I came across a very sobering article on self driving cars and the challanges that are facing them along with comments by the movers and shakers in the automotive and technology industries. Looks like Volvo's promise to have 100 self driving cars given to a select group of citizens to use by 2017 has failed. Note their new timeline and comments by other manufacturers.
https://www.wired.com/story/self-driving-cars-challenges/
Excerpt:
This is the most honest writeup on the topic I've seen so far. I think most discussion on autonomous cars has been 90% hype so far. There are significant technological challenges, nevermind the HUGE societal, legal, moral, and ethical challenges required, which I believe will doom autonomous cars. I think it far more likely that more driver-assists will trickle down to luxury cars.

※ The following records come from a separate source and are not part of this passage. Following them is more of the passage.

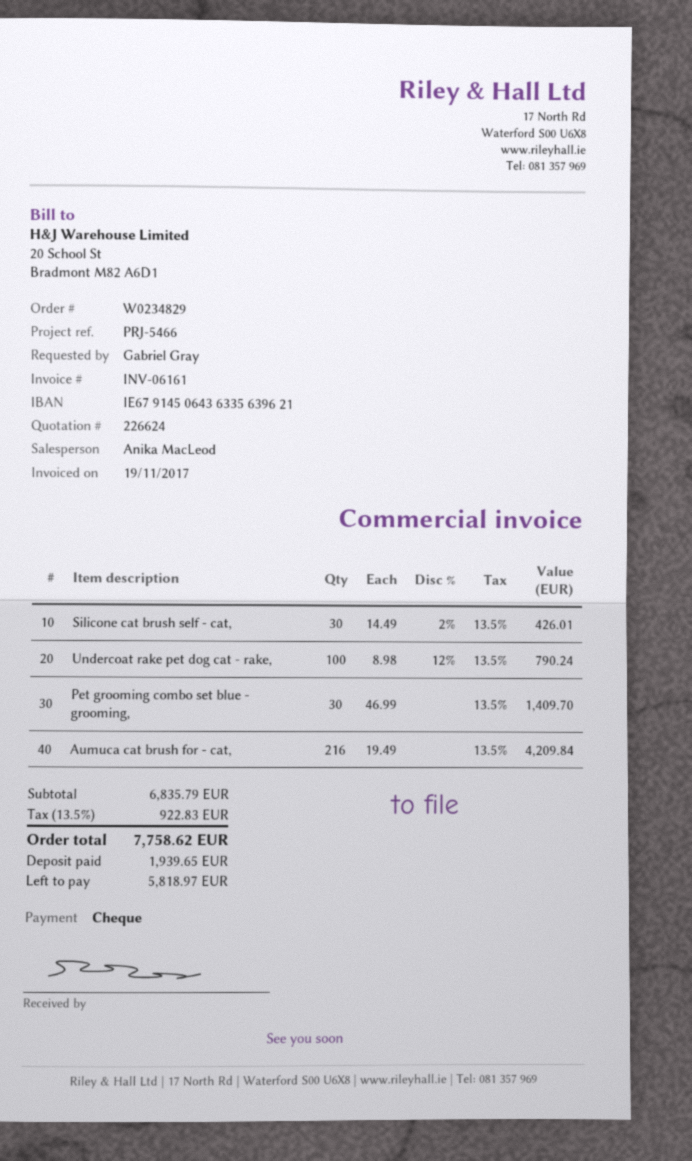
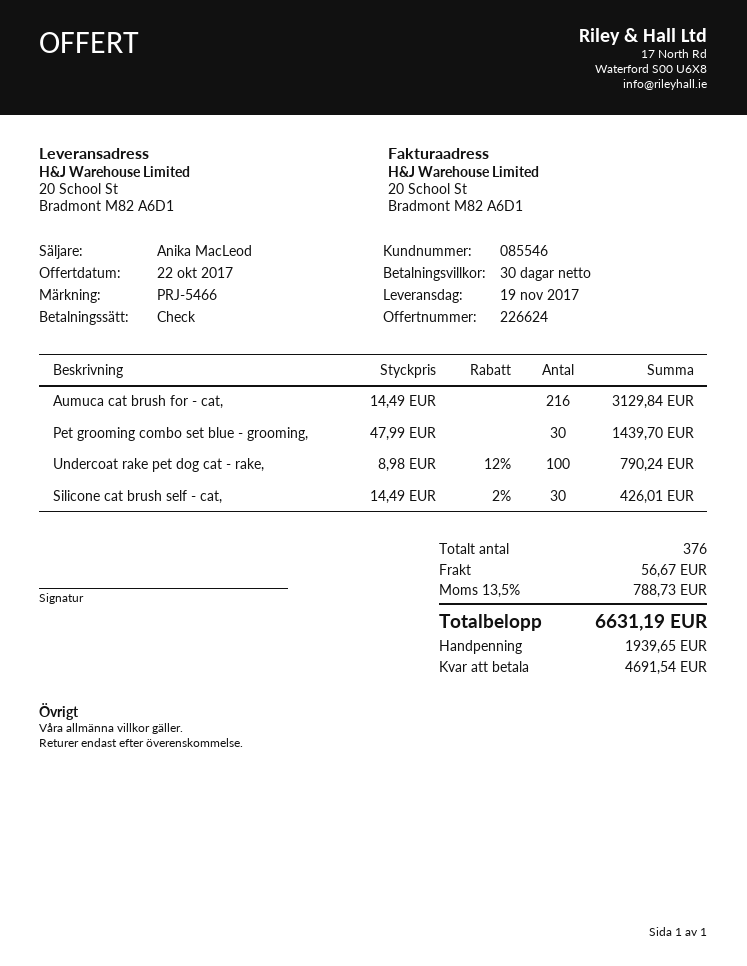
Pet grooming combo set blue - grooming,: 30 x 46.99 = 1409.70 -> 30 x 47.99 = 1439.70
Aumuca cat brush for - cat,: 216 x 19.49 = 4209.84 -> 216 x 14.49 = 3129.84
shipping: none -> 56.67
tax: 13.5% = 922.83 -> 13.5% = 788.73
total: 7758.62 -> 6631.19
balance: 5818.97 -> 4691.54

IMO, the key to fully autonomous vehicles will be infrastructural support: IOT-enabled road signs, curbs, and insane levels of redundant communications to enable ad hoc vehicles-to-vehicles negotiations. But such infrastructural support will be very expensive to deploy and maintain.

Another way to ease the transition is to use 2d barcodes on road features such as signs, bridges, pedestrian crossings, etcetera. This will reduce the image processing workload and free up resources for things which can not be encoded graphically. It would also be way cheaper than robust IOT enabled infrastructure.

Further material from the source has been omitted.